What needs to be done
Among the records that follow, find the line with "font-size: 27px;" and the line with "120px; color: #2a6496;". Set down those lines and all lines between them exactly, without adding anything.

Dataset entries

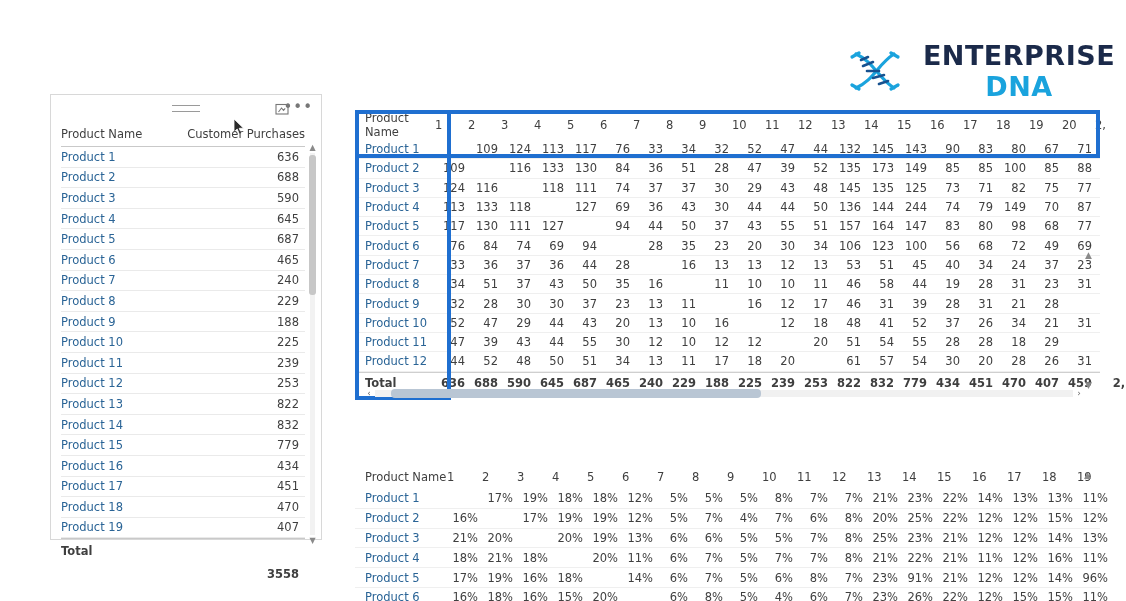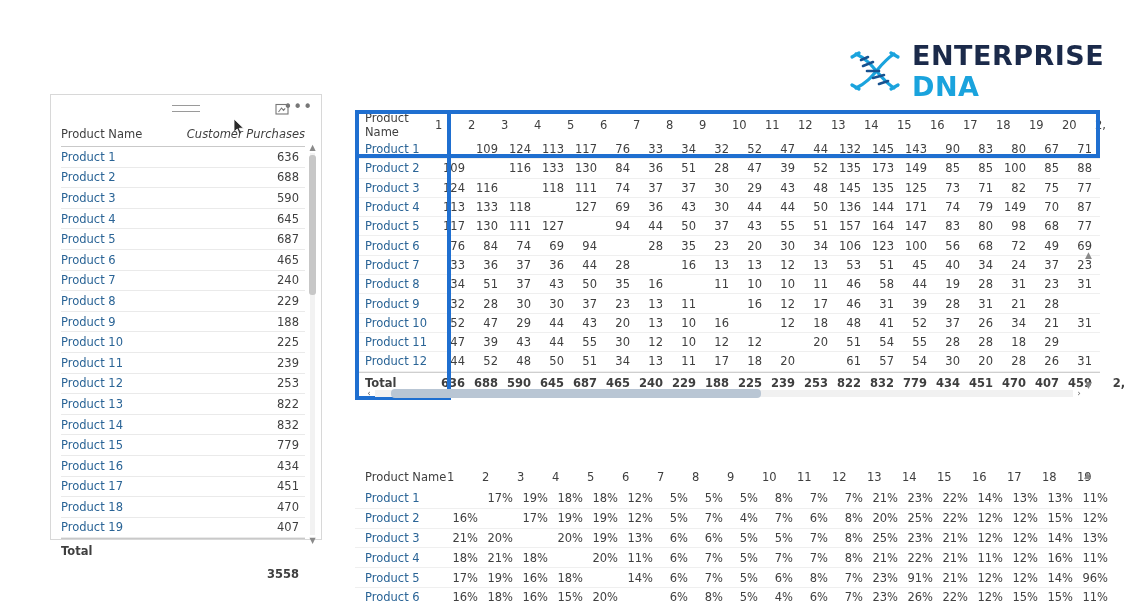--- a/index.html
+++ b/index.html
@@ -19,20 +19,21 @@
   }
 
   
   .logo-wrap {
     position: absolute;
     left: 848px;
     top: 40px;
     display: flex;
     align-items: center;
     gap: 10px;
+    text-align: center;
   }
   .logo-mark {
     width: 54px;
     height: 42px;
   }
   .logo-text {
     font-size: 27px;
     font-weight: bold;
     letter-spacing: 0.5px;
     color: #1b2a4a;
@@ -101,21 +102,21 @@
     font-size: 11.5px;
     color: #3f3f3f;
   }
   .lv-colhead {
     display: flex;
     border-bottom: 1px solid #c9c9c9;
     padding-bottom: 5px;
     padding-top: 2px;
   }
   .lv-colhead .c1 { width: 120px; }
-  .lv-colhead .c2 { width: 124px; text-align: right; font-style: italic; }
+  .lv-colhead .c2 { width: 124px; text-align: right; }
   .lv-row {
     display: flex;
     border-bottom: 1px solid #eaeaea;
     height: 19.6px;
     align-items: center;
   }
   .lv-row .c1 { width: 120px; color: #2a6496; }
   .lv-row .c2 { width: 118px; text-align: right; color: #3f3f3f; }
   .lv-total {
     display: flex;
@@ -578,21 +579,21 @@
             <div class="mx-cell">127</div>
             <div class="mx-cell">69</div>
             <div class="mx-cell">36</div>
             <div class="mx-cell">43</div>
             <div class="mx-cell">30</div>
             <div class="mx-cell">44</div>
             <div class="mx-cell">44</div>
             <div class="mx-cell">50</div>
             <div class="mx-cell">136</div>
             <div class="mx-cell">144</div>
-            <div class="mx-cell">171</div>
+            <div class="mx-cell">244</div>
             <div class="mx-cell">74</div>
             <div class="mx-cell">79</div>
             <div class="mx-cell">149</div>
             <div class="mx-cell">70</div>
             <div class="mx-cell">87</div>
             <div class="mx-cell"></div>
           </div>
           <div class="mx-row body">
             <div class="mx-name">Product 5</div>
             <div class="mx-cell">117</div>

Finished task
     font-size: 27px;
     font-weight: bold;
     letter-spacing: 0.5px;
     color: #1b2a4a;
@@ -101,21 +102,21 @@
     font-size: 11.5px;
     color: #3f3f3f;
   }
   .lv-colhead {
     display: flex;
     border-bottom: 1px solid #c9c9c9;
     padding-bottom: 5px;
     padding-top: 2px;
   }
   .lv-colhead .c1 { width: 120px; }
-  .lv-colhead .c2 { width: 124px; text-align: right; font-style: italic; }
+  .lv-colhead .c2 { width: 124px; text-align: right; }
   .lv-row {
     display: flex;
     border-bottom: 1px solid #eaeaea;
     height: 19.6px;
     align-items: center;
   }
   .lv-row .c1 { width: 120px; color: #2a6496; }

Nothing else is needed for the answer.